**Data supplied:**
:::

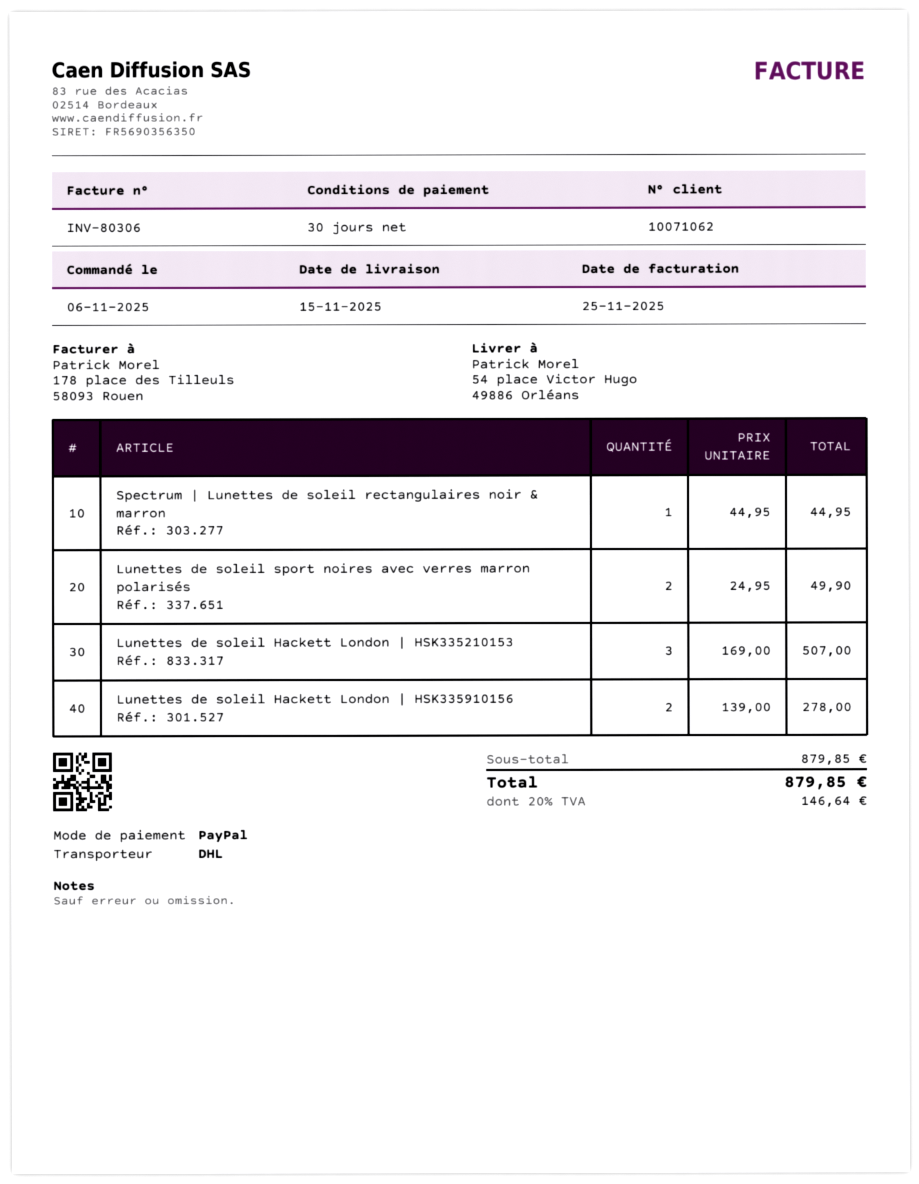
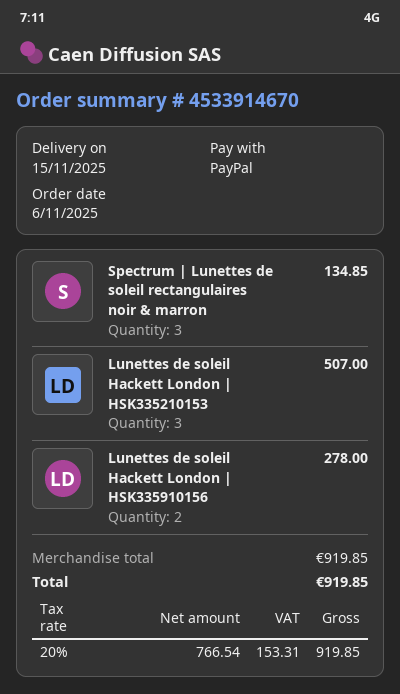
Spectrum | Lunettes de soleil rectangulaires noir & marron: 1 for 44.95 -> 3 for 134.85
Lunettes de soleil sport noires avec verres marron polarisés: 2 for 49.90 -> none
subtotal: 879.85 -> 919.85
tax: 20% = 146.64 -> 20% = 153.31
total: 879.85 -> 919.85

:::

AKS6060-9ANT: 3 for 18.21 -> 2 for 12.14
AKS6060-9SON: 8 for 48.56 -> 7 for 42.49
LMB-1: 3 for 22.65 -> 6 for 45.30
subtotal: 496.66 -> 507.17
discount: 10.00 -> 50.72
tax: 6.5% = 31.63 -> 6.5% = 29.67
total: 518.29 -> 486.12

:::

**Activity:**
In the listing above, find the line holding "AKS6060-9SON: 8 for 48.56 -> 7 for 42.49" and the line holding "total: 518.29 -> 486.12", then output those two lines and every line between them exactly.

**Answer section:**
AKS6060-9SON: 8 for 48.56 -> 7 for 42.49
LMB-1: 3 for 22.65 -> 6 for 45.30
subtotal: 496.66 -> 507.17
discount: 10.00 -> 50.72
tax: 6.5% = 31.63 -> 6.5% = 29.67
total: 518.29 -> 486.12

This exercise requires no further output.